At this point, let me say a little about my own position. I was born a little girl, but I didn’t like girls much. They created exclusive little friendships, fell out, were nasty to each other, bullying, sending people they didn’t like to Coventry for no good reason, carried grievances and grudges and had silly little rules that made no sense. Boys just fought and got over it. I preferred boys. They made more sense. And I found boys to be nicer and more interesting people, and nicer company to be in. I would quite liked to have been a boy. My fear is that in today’s society I would have been labelled transgender and pushed down a path that would have been wrong for me. However, my experience does give me an empathy for those who are struggling with their gender identity. It also leaves me with a fear for the young people who are uncertain about their sexuality or gender. Uncertainty is a part of growing up. So too is the need to conform. And that may lead to conforming to someone else’s reality before you are fully confident of your own. It is the one point on which I support the anti-trans campaigners.

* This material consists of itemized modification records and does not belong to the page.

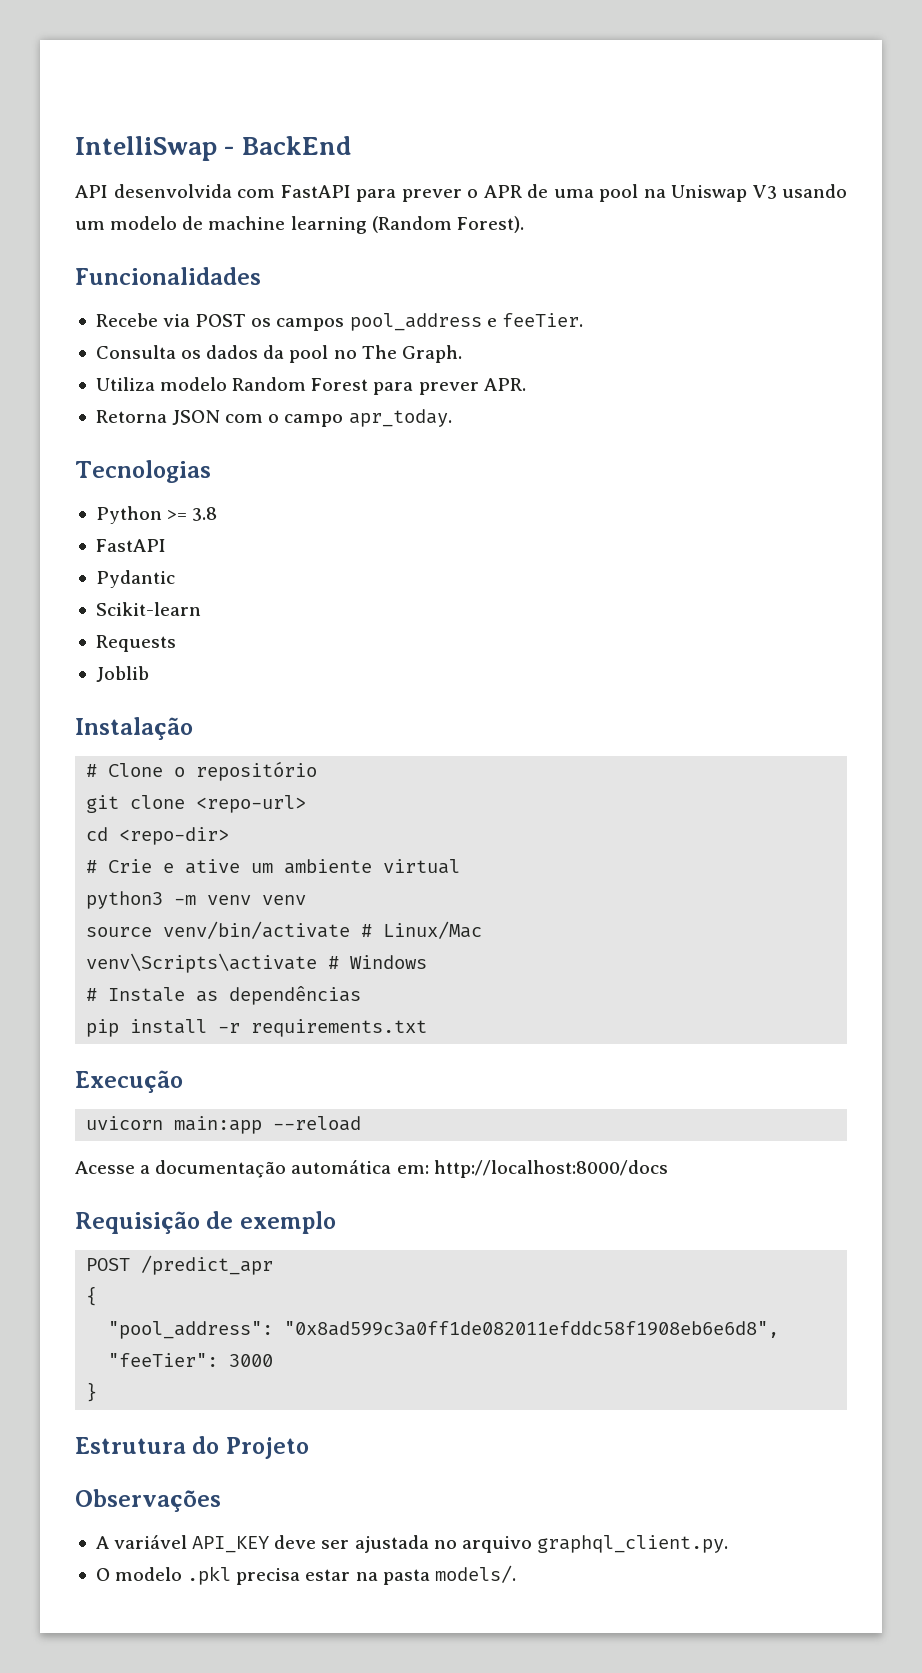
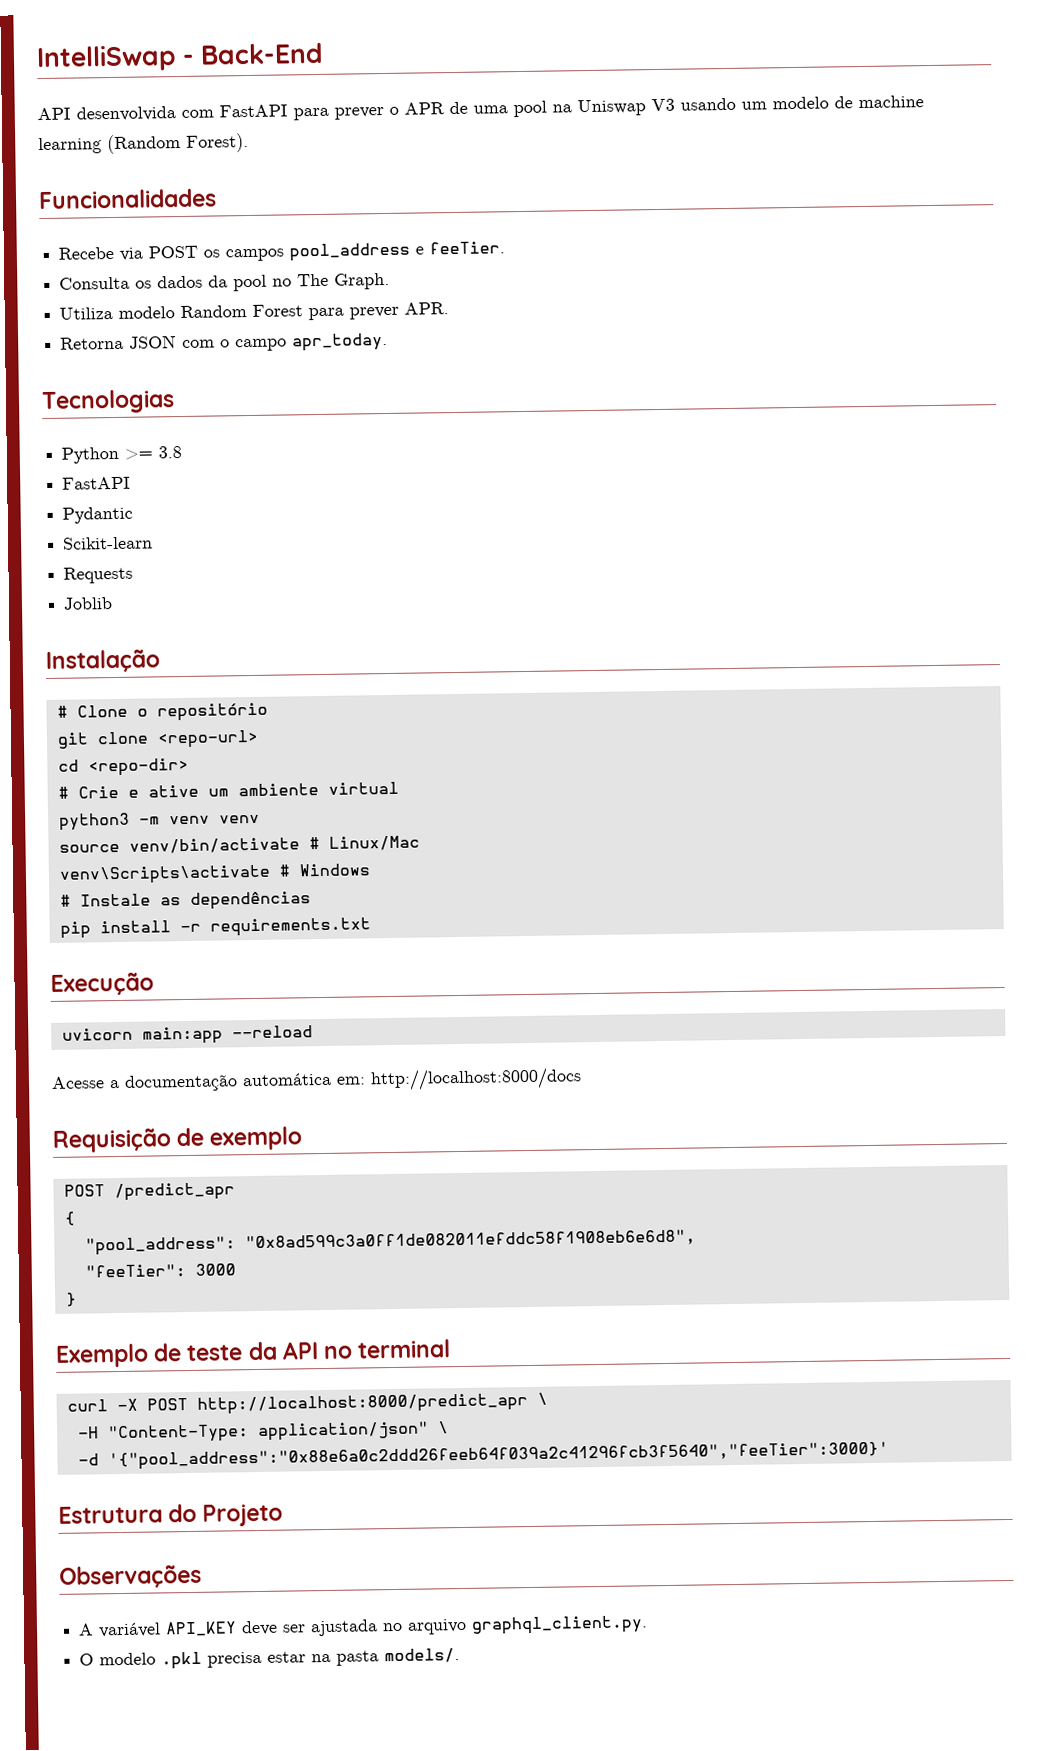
- IntelliSwap - BackEnd
+ IntelliSwap - Back-End
+ Exemplo de teste da API no terminal
+ curl -X POST http://localhost:8000/predict_apr \
+ -H "Content-Type: application/json" \
+ -d '{"pool_address":"0x88e6a0c2ddd26feeb64f039a2c41296fcb3f5640","feeTier":3000}'

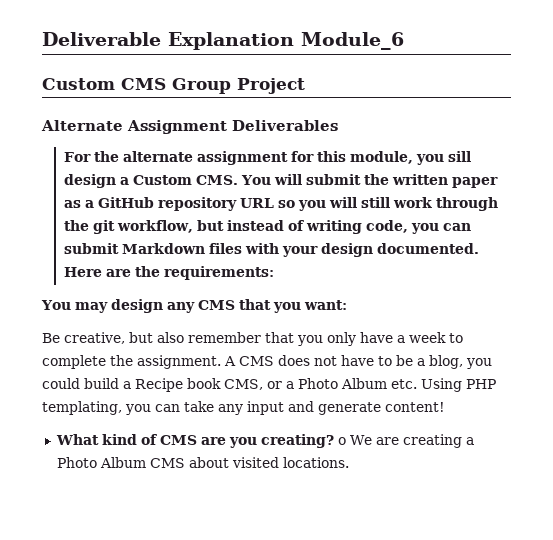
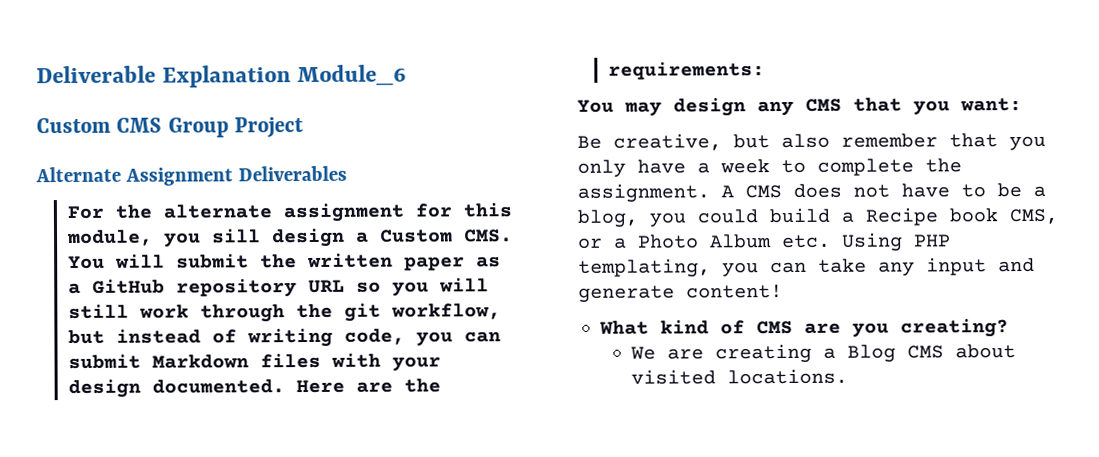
- What kind of CMS are you creating? o We are creating a Photo Album CMS about visited locations.
+ What kind of CMS are you creating?
+ We are creating a Blog CMS about visited locations.

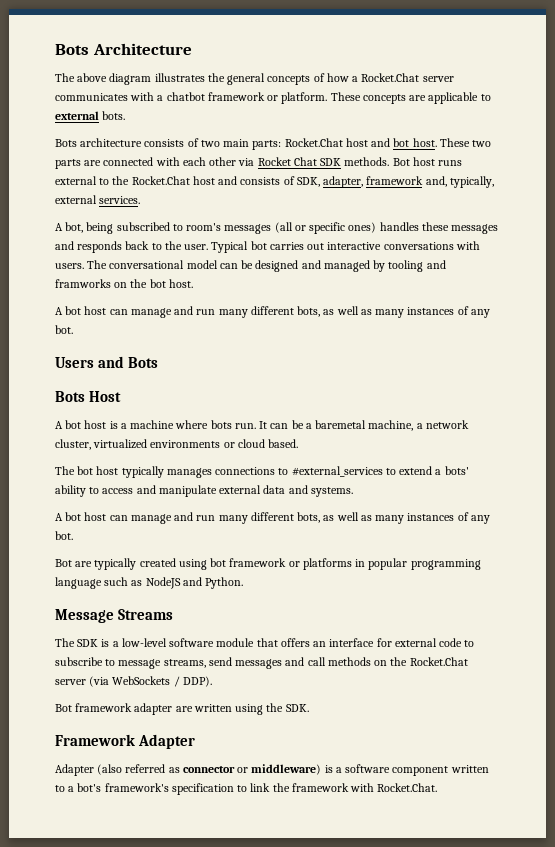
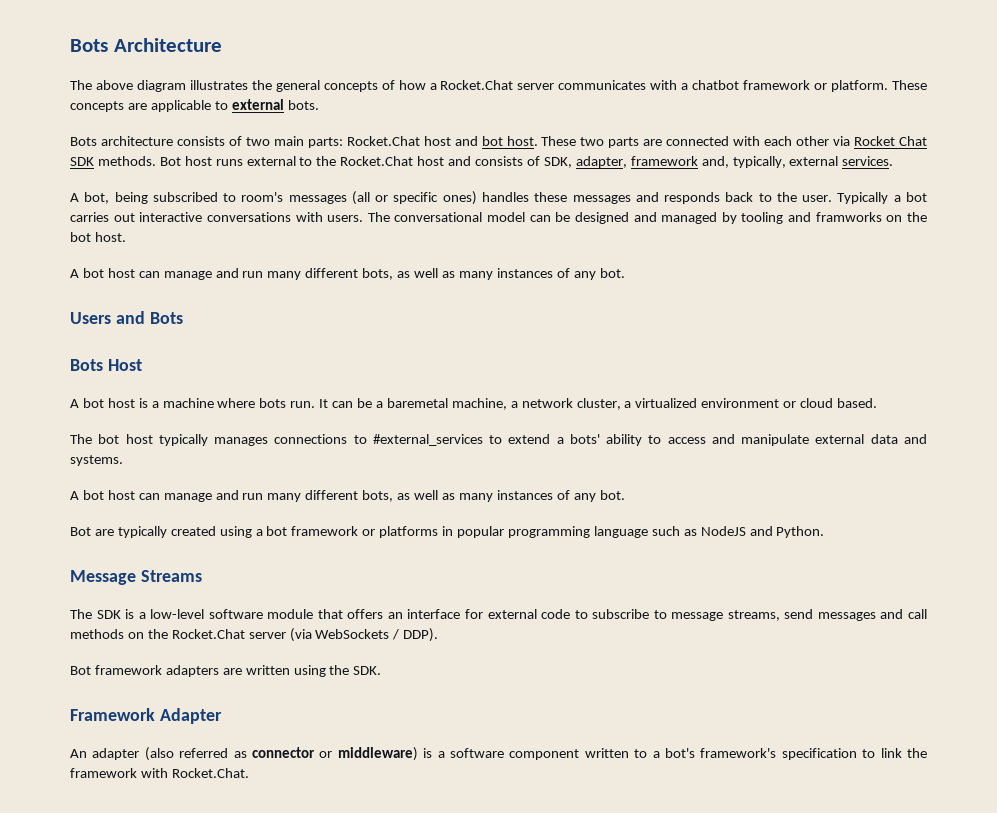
- Typical bot carries out interactive conversations with users.
+ Typically a bot carries out interactive conversations with users.
- It can be a baremetal machine, a network cluster, virtualized environments or cloud based.
+ It can be a baremetal machine, a network cluster, a virtualized environment or cloud based.
- Bot are typically created using bot framework or platforms in popular programming language such as NodeJS and Python.
+ Bot are typically created using a bot framework or platforms in popular programming language such as NodeJS and Python.
- Bot framework adapter are written using the SDK.
+ Bot framework adapters are written using the SDK.
- Adapter (also referred as connector or middleware) is a software component written to a bot's framework's specification to link the framework with Rocket.Chat.
+ An adapter (also referred as connector or middleware) is a software component written to a bot's framework's specification to link the framework with Rocket.Chat.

The reality is, transgender is not a modern phenomenon. It crosses millennia, race, culture and, whether some in the modern women’s movement like it or not, it is intersectional. And far from clear cut. What is modern is what appears to be an explosion of transgender identities. It is as if we can no longer live with natural human variance. The boundaries of ‘normal’ have been getting increasingly narrow. It is this apparent explosion of almost pandemic proportions in the incidences of young people identifying as transgender that I hope to explore a bit more in another blog later on.

Explanations of different gender identities can be found in numerous places. The obvious place to start is with the LGBTQ+ community, where there are numerous sites to be found and take as an example, reflecting what is still an evolving movement. Maybe not at the forefront of evolving language and terminology, medical websites such as Medical News Today, or healthline, along with that old favourite, Wikipedia, can be useful for the layperson to find lists of categories and sub-categories and related terms (such as AFAB, assigned female at birth), as long as the reader understands that no matter how long the list it cannot be definitive: the healthline description of “gender apathetic” is elsewhere called “graygender“, a term first coined in 2014. It’s an evolving language. Although it is also an evolving string of letters as the names and acronyms increase, giving rise to critics using the term ‘alphabet soup’ to further deride the movement. 

Yet to read much of our current social media, and even some of our mainstream media, it seems as if it has narrowed down to a choice of pronoun, something to be mocked. After all, if you don’t understand something, why not laugh at it. Easier than trying to understand it – easier than showing compassion and acceptance. Sexuality and gender identity are not the same.